On the Use of Latency Graphs for the Construction of Tor Circuits
Notice: This research summary and analysis were automatically generated using AI technology. For absolute accuracy, please refer to the [Original Paper Viewer] below or the Original ArXiv Source.

The use of anonymity-based infrastructures and anonymisers is a plausible solution to mitigate privacy problems on the Internet. Tor (short for The onion router) is a popular low-latency anonymity system that can be installed as an end-user application on a wide range of operating systems to redirect the traffic through a series of anonymising proxy circuits. The construction of these circuits determines both the latency and the anonymity degree of the Tor anonymity system. While some circuit construction strategies lead to delays which are tolerated for activities like Web browsing, they can make the system vulnerable to linking attacks. We evaluate in this paper three classical strategies for the construction of Tor circuits, with respect to their de-anonymisation risk and latency performance. We then develop a new circuit selection algorithm that considerably reduces the success probability of linking attacks while keeping a good degree of performance.
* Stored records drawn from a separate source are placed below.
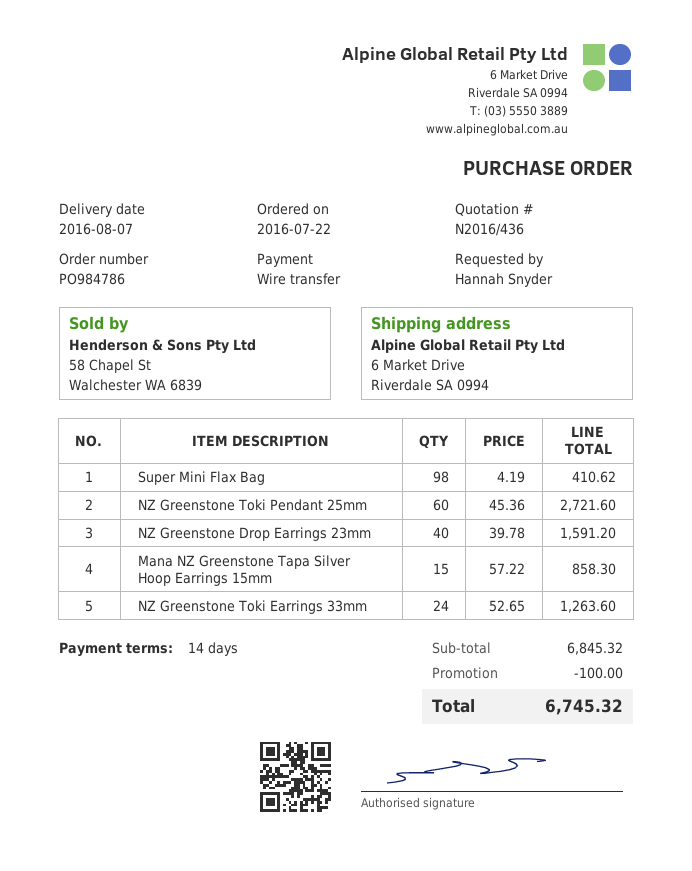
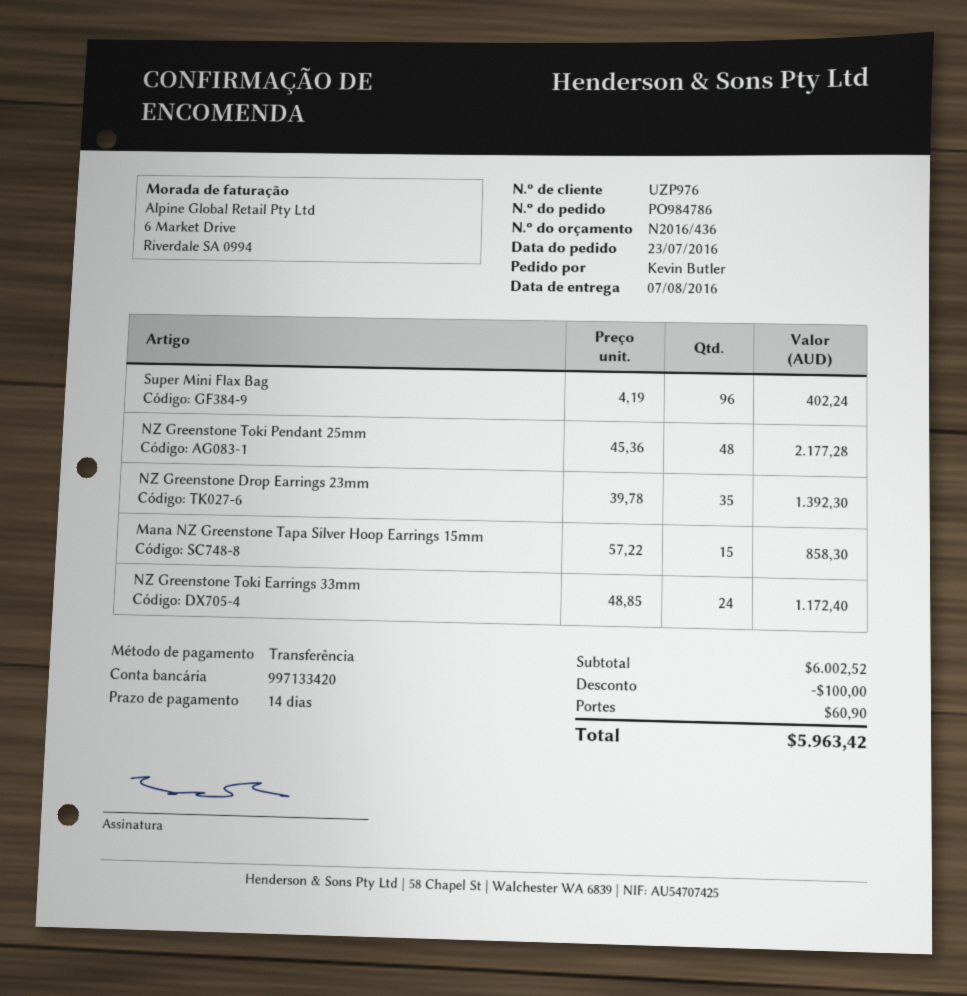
order date: 2016-07-22 -> 2016-07-23
ordered by: Hannah Snyder -> Kevin Butler
Super Mini Flax Bag: 98 x 4.19 = 410.62 -> 96 x 4.19 = 402.24
NZ Greenstone Toki Pendant 25mm: 60 x 45.36 = 2721.60 -> 48 x 45.36 = 2177.28
NZ Greenstone Drop Earrings 23mm: 40 x 39.78 = 1591.20 -> 35 x 39.78 = 1392.30
NZ Greenstone Toki Earrings 33mm: 24 x 52.65 = 1263.60 -> 24 x 48.85 = 1172.40
subtotal: 6845.32 -> 6002.52
shipping: none -> 60.90
total: 6745.32 -> 5963.42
We finally conduct experiments on a real-world Tor deployment over PlanetLab. Our experimental results confirm the validity of our strategy and its performance increase for Web browsing.


💡 Research Summary

The paper investigates how Tor circuit construction influences both performance and anonymity, focusing on the trade‑off between latency and resistance to linking attacks. After introducing Tor’s architecture and the importance of circuit selection, the authors review three classical strategies: Random selection, which maximizes anonymity but yields highly variable latency; Minimum‑Latency selection, which chooses relays based on measured round‑trip times (RTT) to reduce delay; and Minimum‑Hop selection, which minimizes the number of hops to keep paths short. While these approaches have been studied for latency, their susceptibility to linking attacks—where an adversary correlates observed traffic with a specific user—has not been quantified.
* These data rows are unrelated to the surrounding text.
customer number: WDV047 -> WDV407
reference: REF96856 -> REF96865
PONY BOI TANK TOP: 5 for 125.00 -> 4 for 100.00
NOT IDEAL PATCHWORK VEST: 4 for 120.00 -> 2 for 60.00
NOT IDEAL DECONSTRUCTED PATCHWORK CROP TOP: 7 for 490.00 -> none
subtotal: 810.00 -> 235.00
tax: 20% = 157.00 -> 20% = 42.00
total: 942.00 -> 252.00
To address this gap, the authors propose a novel algorithm that leverages a “latency graph.” The graph is a complete weighted network where each vertex represents a Tor relay and each edge weight corresponds to the average RTT between two relays, continuously updated with recent measurements and historical averages to smooth out noise. Circuit construction proceeds in four steps: (1) filter relays according to policy constraints (e.g., country, bandwidth); (2) generate all feasible three‑hop combinations from the filtered pool; (3) compute the shortest‑path cost for each combination on the latency graph; (4) assign a “diversity score” to each combination based on the entropy of its latency distribution, ensuring that candidates within a similar latency band are numerous. The final circuit is chosen among those with the lowest latency cost that also exceed a predefined diversity threshold, and a small amount of randomness is added to prevent deterministic selection. This design simultaneously keeps latency low and expands the set of plausible circuits, thereby reducing the adversary’s ability to infer the exact path.

Experiments were carried out on a PlanetLab deployment comprising roughly 150 Tor relays. For each of the three baseline strategies and the proposed method, the authors built 10,000 circuits and measured web‑page load times for typical sites (e.g., Wikipedia, Reddit). They also simulated a linking attack model that attempts to identify the user’s circuit based on observed RTT patterns. Results show that the Minimum‑Latency strategy reduces average page load time by about 15 % compared with Random selection, but it doubles the linking‑attack success probability. The Minimum‑Hop approach offers negligible latency improvement and similar attack risk to Random. In contrast, the latency‑graph algorithm achieves an 8 % reduction in load time relative to Random while cutting the linking‑attack success rate by roughly 60 % compared with Random and by more than 40 % compared with Minimum‑Latency. The diversity score proves crucial: within the same latency band, the number of viable circuit candidates increases by a factor of four, dramatically expanding the adversary’s uncertainty.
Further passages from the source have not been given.